(Change detection data)
-=-=-=-=-

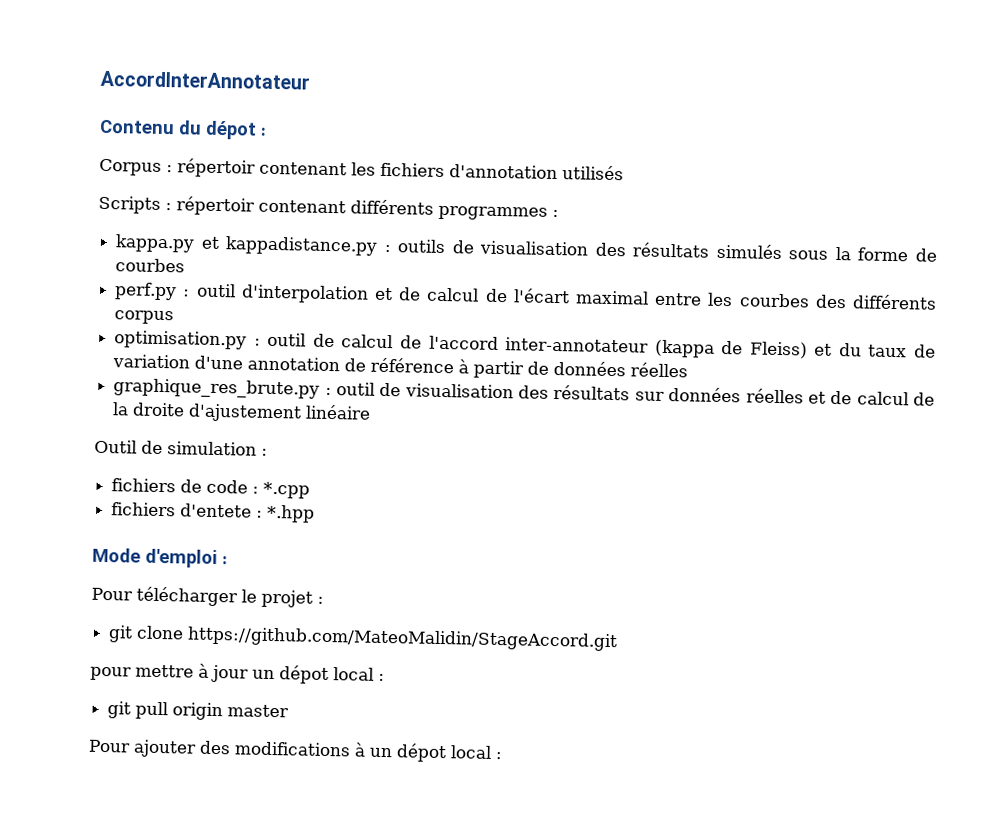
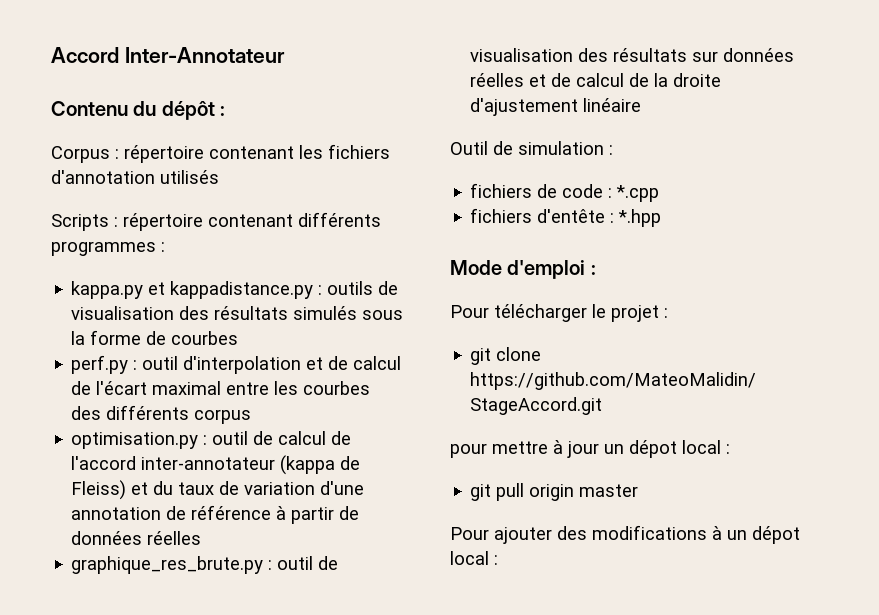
[100,70,310,90] AccordInterAnnotateur -> [51,47,285,63] Accord Inter-Annotateur
[205,120,257,140] dépot -> [161,101,215,120] dépôt
[177,158,256,178] répertoir -> [124,145,204,163] répertoire
[176,196,255,216] répertoir -> [123,213,203,231] répertoire
[180,503,253,518] d'entete -> [537,209,606,223] d'entête

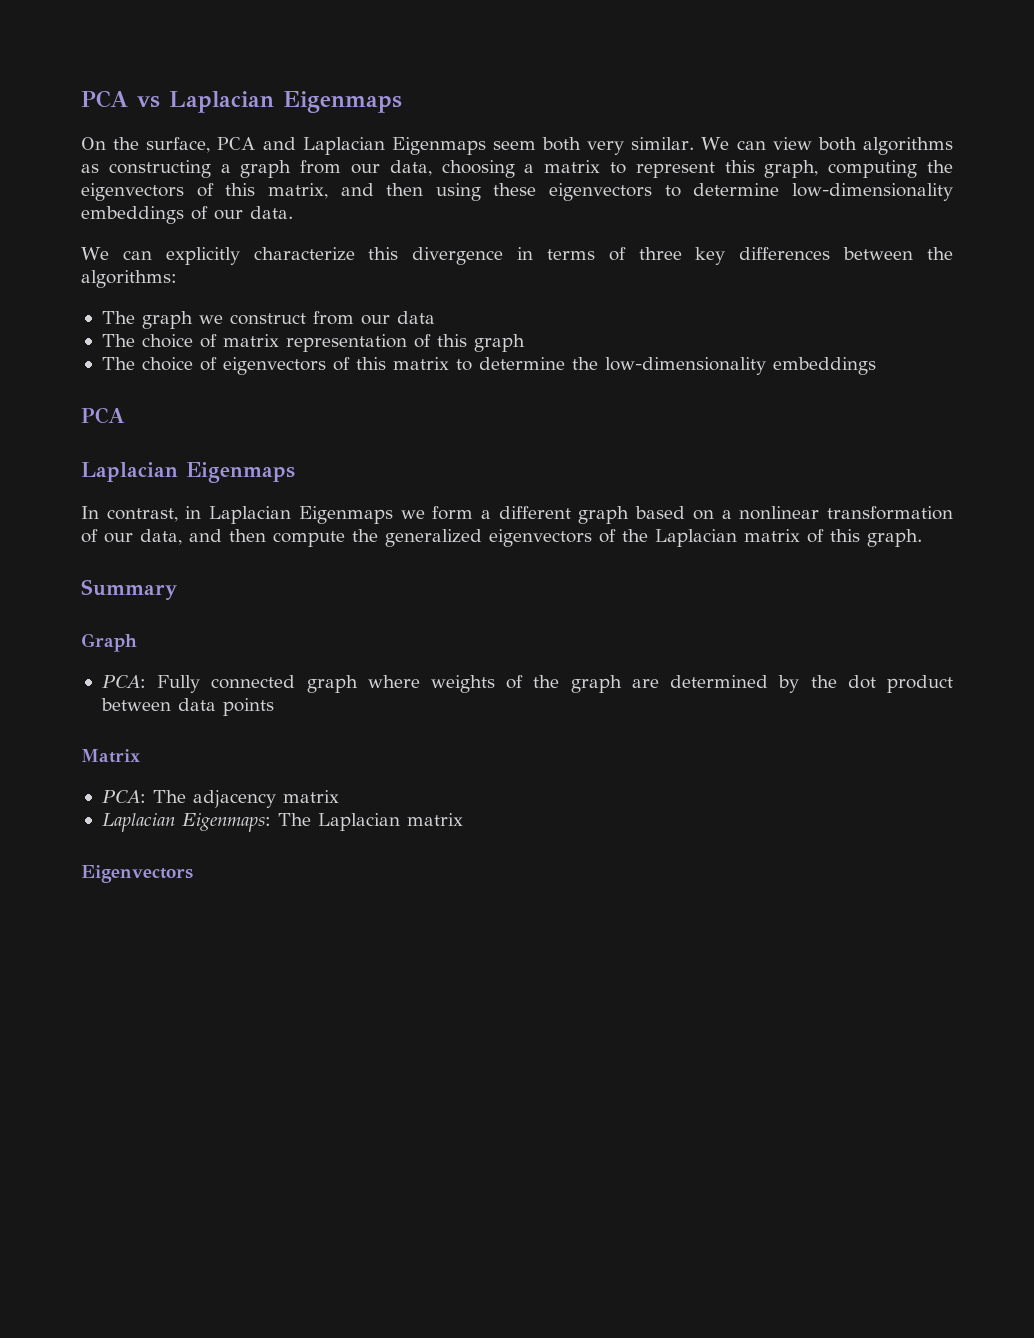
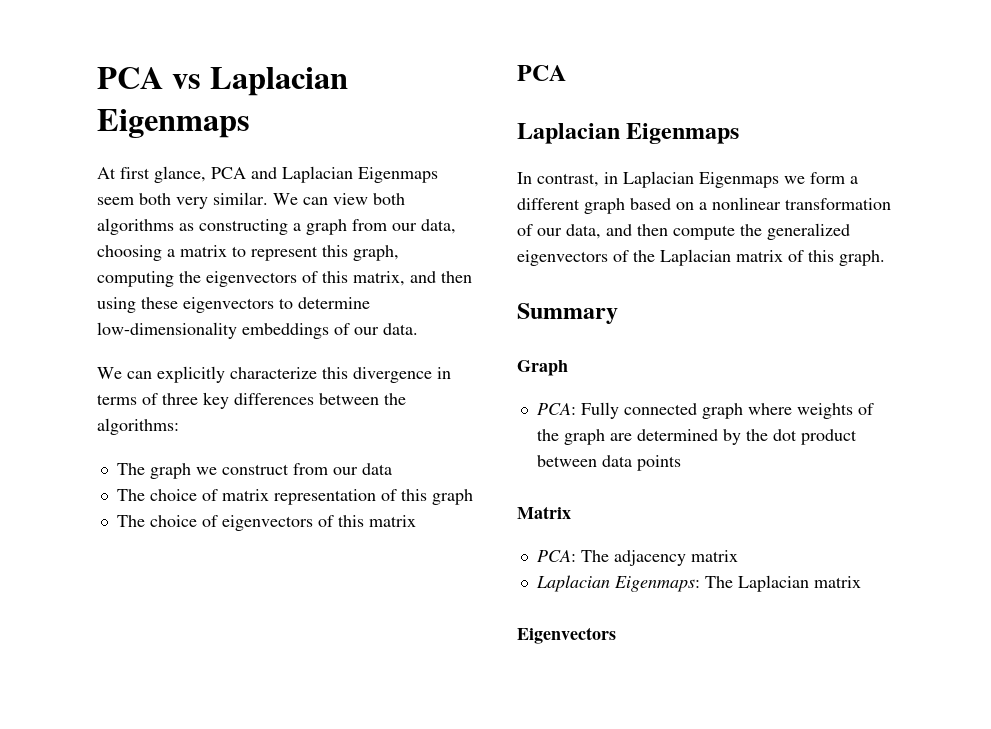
[81,137,211,153] On the surface, -> [97,166,206,183] At first glance,
[455,357,876,375] to determine the low-dimensionality embeddings -> (416, 521) none

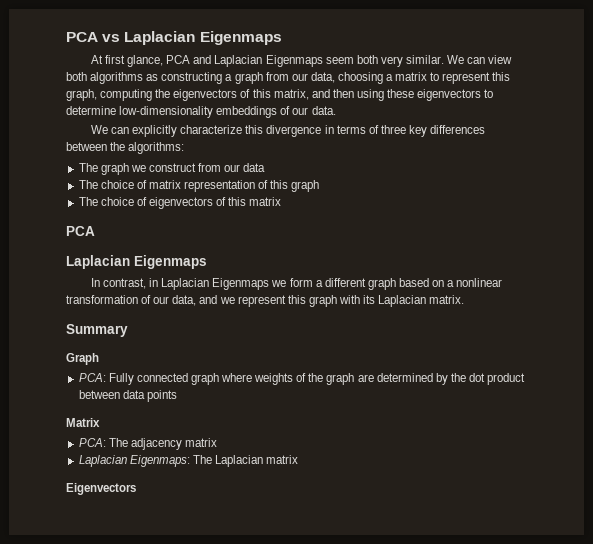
[637,223,850,240] [517,249,885,266] then compute the generalized eigenvectors of the Laplacian matrix of this graph. -> [219,295,465,307] we represent this graph with its Laplacian matrix.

-=-=-=-=-

What is required: Filter the records for lines holding the string "répertoire". Copy each one.

Expected output:
[177,158,256,178] répertoir -> [124,145,204,163] répertoire
[176,196,255,216] répertoir -> [123,213,203,231] répertoire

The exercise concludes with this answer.